- Reaner Gunnels (later Shannon), from the 1955 yearbook of Lincoln High School in Kansas City, MO.
- Born: Reaner Gunnels October 6, 1936 Solgohachia, Arkansas
- Died: July 13, 2022 (aged 85) Kansas City, Missouri
- Occupations: Medical technologist, medical school dean

= Reaner Shannon =

American academic (1936–2022)

Reaner Gunnels Shannon (October 6, 1936 – July 13, 2022) was an American medical technologist, educator, and philanthropist. From 1998 to 2008, she was associate dean for minority affairs at the University of Missouri–Kansas City School of Medicine (UMKC).

== Early life and education ==
Reaner Gunnels was born in Solgohachia, Arkansas, and raised in Kansas City, Missouri, the daughter of Hosea D. Gunnels and Blanchia Hardy Gunnels. Her father was a maintenance worker at the Lake City Army Ammunition Plant. She graduated from Lincoln High School in 1955. She completed her doctoral studies in curriculum and instruction and healthcare administration at UMKC in 1983. Her dissertation was titled "A comparison of attitudes of medical students at different levels of medical education." She was a member of the Alpha Kappa Alpha sorority.

== Career ==
Shannon was chief lab technologist at the UMKC's Truman Medical Center, Department of Hematology. In 1990 she became the school's director of minority affairs, and in 1998 she was promoted to associate dean for minority affairs. She began the UMKC School of Medicine Diversity, Equity, and Inclusion Council in 2001. She launched Saturday Academy, a free weekend STEM program for teens, and Summer Scholars, a two-week summer program. She and her husband created the Dr. Reaner and Mr. Henry Shannon Lectureship in Minority Health in 2006. She retired from UMKC in 2008; she received the Bill French Alumni Service Award from UMKC in 2008.
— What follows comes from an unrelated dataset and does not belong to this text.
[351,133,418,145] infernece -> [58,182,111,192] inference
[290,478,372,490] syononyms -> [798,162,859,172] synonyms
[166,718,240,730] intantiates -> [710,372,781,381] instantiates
Shannon was a member of the boards of directors of the Black Health Care Coalition and the Edgar Snow Foundation. She was appointed to the advisory commission of Missouri's Minority and Underrepresented Environmental Literacy Program.

== Publications ==
Reaner collaborated with physicians, nurses, and other medical researchers on publications that appeared in American Journal of Obstetrics and Gynecology, Clinical Pediatrics, and Annals of the New York Academy of Sciences. She also co-wrote a laboratory manual, Laboratory Evaluation of Hemostasis and Thrombosis (1983), with Marjorie S. Sirridge.
- "A study of blood coagulation parameters" (1976, with Robert L. Newman, Marjorie Sirridge, and Margaret Brinkman)
- Laboratory Evaluation of Hemostasis and Thrombosis (1983, with Marjorie S. Sirridge)
- "Heparin Lock Intravenous Line: Use in Newborns: A Clinical Trial" (1989, with John Taylor and Howard W. Kilbride)
- "Protein C Levels in Sickle Cell Diseases" (1989, with Raj Terkonda, Scot Ebbinghaus, T. Lee Willoughby, Marjorie Sirridge, and Alan Lichtin)

== Personal life ==
Gunnels married fellow medical technologist Henry Shannon in 1960. They had a daughter, Pamela. Both Shannons died in 2022; Reaner Shannon died in July 2022 at the age of 85, and her widower died in December 2022, at the age of 89.